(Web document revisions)
==============================
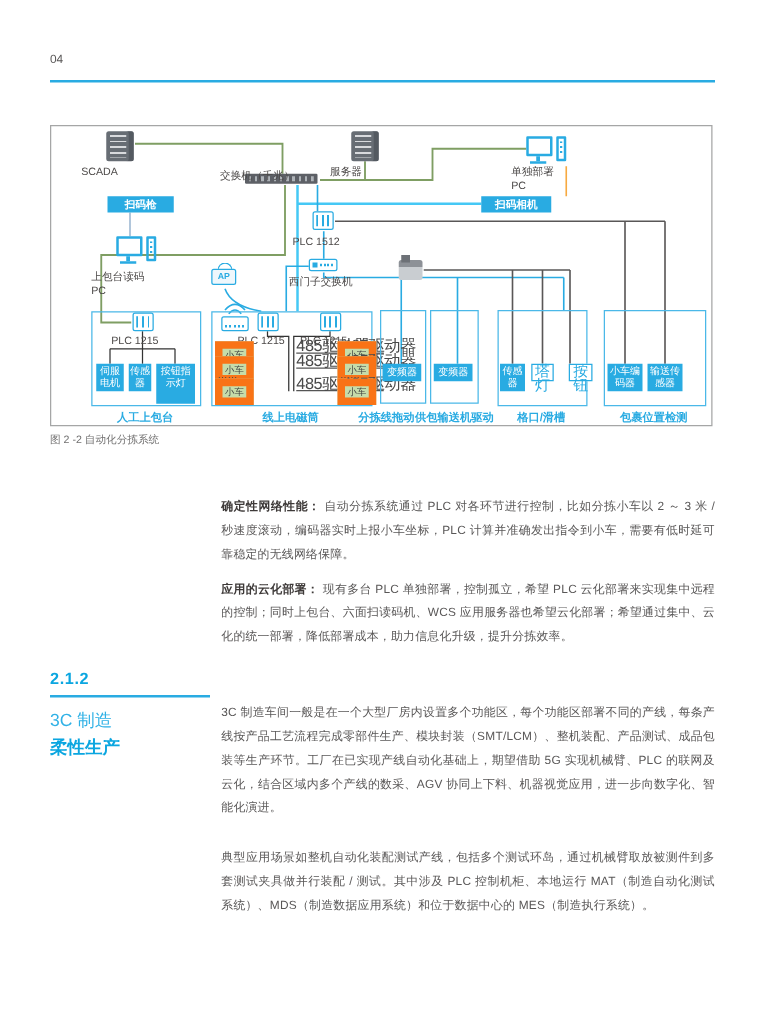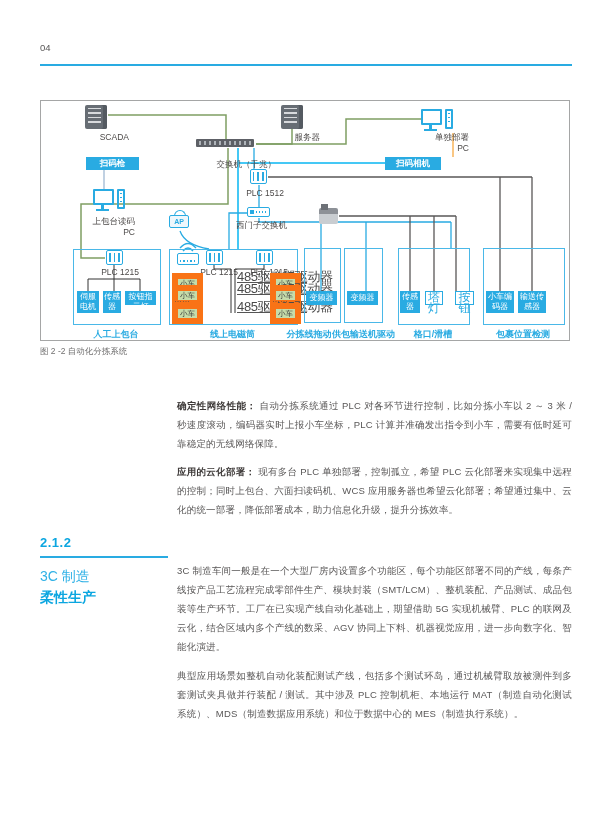--- a/index.html
+++ b/index.html
@@ -12,7 +12,7 @@
   .figure{position:absolute;left:40px;top:100px;width:528px;height:239px;border:1px solid #a5a6a6;background:#fff;}
   .figure svg{position:absolute;left:0;top:0;}
   .node{position:absolute;}
-  .nlabel{position:absolute;font-size:8.5px;color:#4c4948;text-align:right;line-height:10.5px;white-space:nowrap;}
+  .nlabel{position:absolute;font-size:8.5px;color:#4c4948;text-align:left;line-height:10.5px;white-space:nowrap;}
   .blabel{position:absolute;background:#29abe2;color:#fff;font-size:8.5px;font-weight:bold;
           text-align:center;line-height:13px;height:13px;}
   .gbox{position:absolute;border:1.5px solid #4ab8e8;background:transparent;}

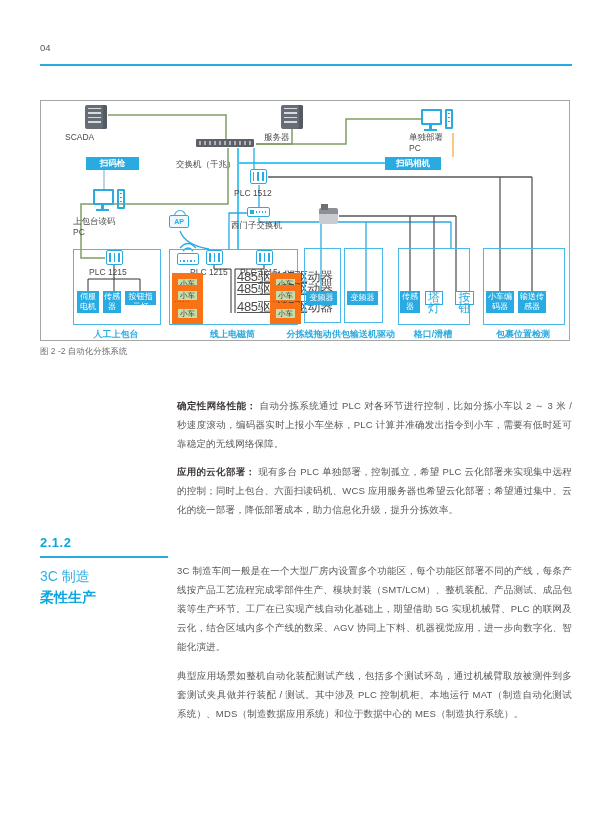--- a/index.html
+++ b/index.html
@@ -127,7 +127,7 @@
     <div class="node gswitch-icon" style="left:155px;top:38px;">
         <i></i>
       </div>
-    <div class="nlabel" style="left:135px;top:58px;width:100px;">交换机（千兆）</div>
+    <div class="nlabel" style="left:135px;top:34px;width:100px;">交换机（千兆）</div>
     <div class="node server-icon" style="left:240px;top:4px;">
         <i></i>
       </div>

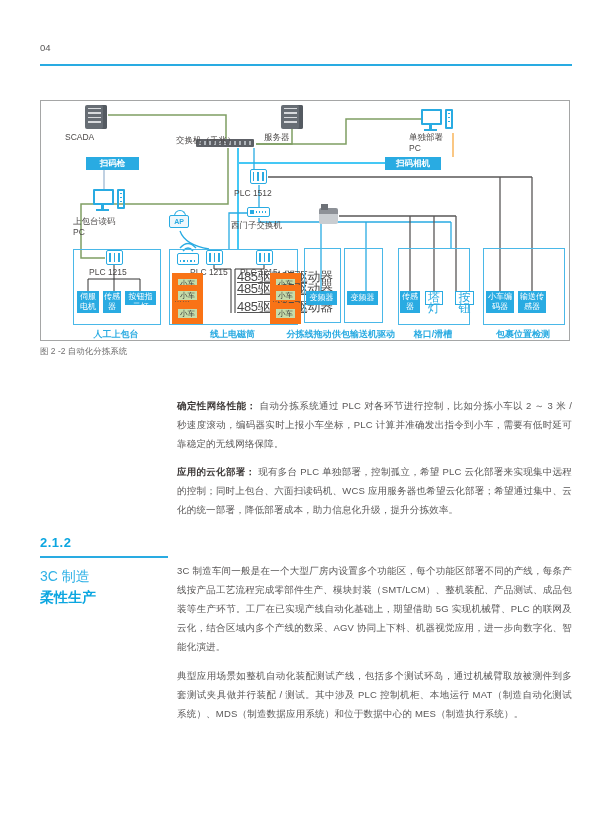--- a/index.html
+++ b/index.html
@@ -173,7 +173,7 @@
     <div class="nlabel" style="left:48px;top:166px;width:50px;">PLC 1215</div>
     <div class="chip-f" style="left:36px;top:190px;width:22px;height:22px;">伺服电机</div>
     <div class="chip-f" style="left:62px;top:190px;width:18px;height:22px;">传感器</div>
-    <div class="chip-f" style="left:84px;top:190px;width:31px;height:14px;">按钮指示灯</div>
+    <div class="chip-f" style="left:84px;top:190px;width:31px;height:32px;">按钮指示灯</div>
     <div class="glabel" style="left:32px;width:86px;">人工上包台</div>
 
     <div class="gbox" style="left:128px;top:148px;width:127px;height:74px;"></div>

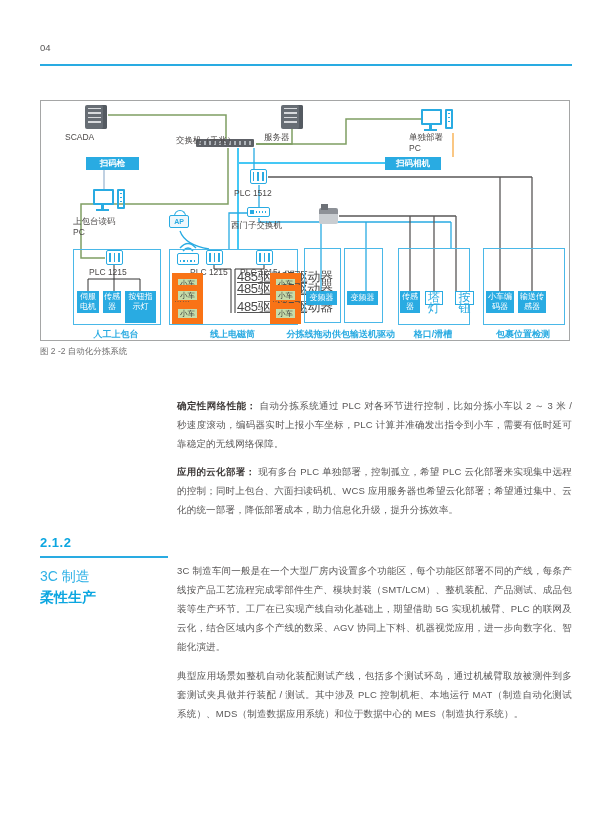--- a/index.html
+++ b/index.html
@@ -238,7 +238,7 @@
         <div class="sec-t1">3C 制造</div>
         <div class="sec-t2">柔性生产</div>
       </div>
-      <p class="para" style="margin-bottom:10px;">3C 制造车间一般是在一个大型厂房内设置多个功能区，每个功能区部署不同的产线，每条产线按产品工艺流程完成零部件生产、模块封装（SMT/LCM）、整机装配、产品测试、成品包装等生产环节。工厂在已实现产线自动化基础上，期望借助 5G 实现机械臂、PLC 的联网及云化，结合区域内多个产线的数采、AGV 协同上下料、机器视觉应用，进一步向数字化、智能化演进。</p>
+      <p class="para" style="margin-bottom:21px;">3C 制造车间一般是在一个大型厂房内设置多个功能区，每个功能区部署不同的产线，每条产线按产品工艺流程完成零部件生产、模块封装（SMT/LCM）、整机装配、产品测试、成品包装等生产环节。工厂在已实现产线自动化基础上，期望借助 5G 实现机械臂、PLC 的联网及云化，结合区域内多个产线的数采、AGV 协同上下料、机器视觉应用，进一步向数字化、智能化演进。</p>
       <p class="para">典型应用场景如整机自动化装配测试产线，包括多个测试环岛，通过机械臂取放被测件到多套测试夹具做并行装配 / 测试。其中涉及 PLC 控制机柜、本地运行 MAT（制造自动化测试系统）、MDS（制造数据应用系统）和位于数据中心的 MES（制造执行系统）。</p>
     </div>
   </div>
==============================
▸ TASK DETAILS: Repeat the data above exactly, images excluded.

▸ EXERCISE ANSWER:
--- a/index.html
+++ b/index.html
@@ -12,7 +12,7 @@
   .figure{position:absolute;left:40px;top:100px;width:528px;height:239px;border:1px solid #a5a6a6;background:#fff;}
   .figure svg{position:absolute;left:0;top:0;}
   .node{position:absolute;}
-  .nlabel{position:absolute;font-size:8.5px;color:#4c4948;text-align:right;line-height:10.5px;white-space:nowrap;}
+  .nlabel{position:absolute;font-size:8.5px;color:#4c4948;text-align:left;line-height:10.5px;white-space:nowrap;}
   .blabel{position:absolute;background:#29abe2;color:#fff;font-size:8.5px;font-weight:bold;
           text-align:center;line-height:13px;height:13px;}
   .gbox{position:absolute;border:1.5px solid #4ab8e8;background:transparent;}

--- a/index.html
+++ b/index.html
@@ -127,7 +127,7 @@
     <div class="node gswitch-icon" style="left:155px;top:38px;">
         <i></i>
       </div>
-    <div class="nlabel" style="left:135px;top:58px;width:100px;">交换机（千兆）</div>
+    <div class="nlabel" style="left:135px;top:34px;width:100px;">交换机（千兆）</div>
     <div class="node server-icon" style="left:240px;top:4px;">
         <i></i>
       </div>

--- a/index.html
+++ b/index.html
@@ -173,7 +173,7 @@
     <div class="nlabel" style="left:48px;top:166px;width:50px;">PLC 1215</div>
     <div class="chip-f" style="left:36px;top:190px;width:22px;height:22px;">伺服电机</div>
     <div class="chip-f" style="left:62px;top:190px;width:18px;height:22px;">传感器</div>
-    <div class="chip-f" style="left:84px;top:190px;width:31px;height:14px;">按钮指示灯</div>
+    <div class="chip-f" style="left:84px;top:190px;width:31px;height:32px;">按钮指示灯</div>
     <div class="glabel" style="left:32px;width:86px;">人工上包台</div>
 
     <div class="gbox" style="left:128px;top:148px;width:127px;height:74px;"></div>

--- a/index.html
+++ b/index.html
@@ -238,7 +238,7 @@
         <div class="sec-t1">3C 制造</div>
         <div class="sec-t2">柔性生产</div>
       </div>
-      <p class="para" style="margin-bottom:10px;">3C 制造车间一般是在一个大型厂房内设置多个功能区，每个功能区部署不同的产线，每条产线按产品工艺流程完成零部件生产、模块封装（SMT/LCM）、整机装配、产品测试、成品包装等生产环节。工厂在已实现产线自动化基础上，期望借助 5G 实现机械臂、PLC 的联网及云化，结合区域内多个产线的数采、AGV 协同上下料、机器视觉应用，进一步向数字化、智能化演进。</p>
+      <p class="para" style="margin-bottom:21px;">3C 制造车间一般是在一个大型厂房内设置多个功能区，每个功能区部署不同的产线，每条产线按产品工艺流程完成零部件生产、模块封装（SMT/LCM）、整机装配、产品测试、成品包装等生产环节。工厂在已实现产线自动化基础上，期望借助 5G 实现机械臂、PLC 的联网及云化，结合区域内多个产线的数采、AGV 协同上下料、机器视觉应用，进一步向数字化、智能化演进。</p>
       <p class="para">典型应用场景如整机自动化装配测试产线，包括多个测试环岛，通过机械臂取放被测件到多套测试夹具做并行装配 / 测试。其中涉及 PLC 控制机柜、本地运行 MAT（制造自动化测试系统）、MDS（制造数据应用系统）和位于数据中心的 MES（制造执行系统）。</p>
     </div>
   </div>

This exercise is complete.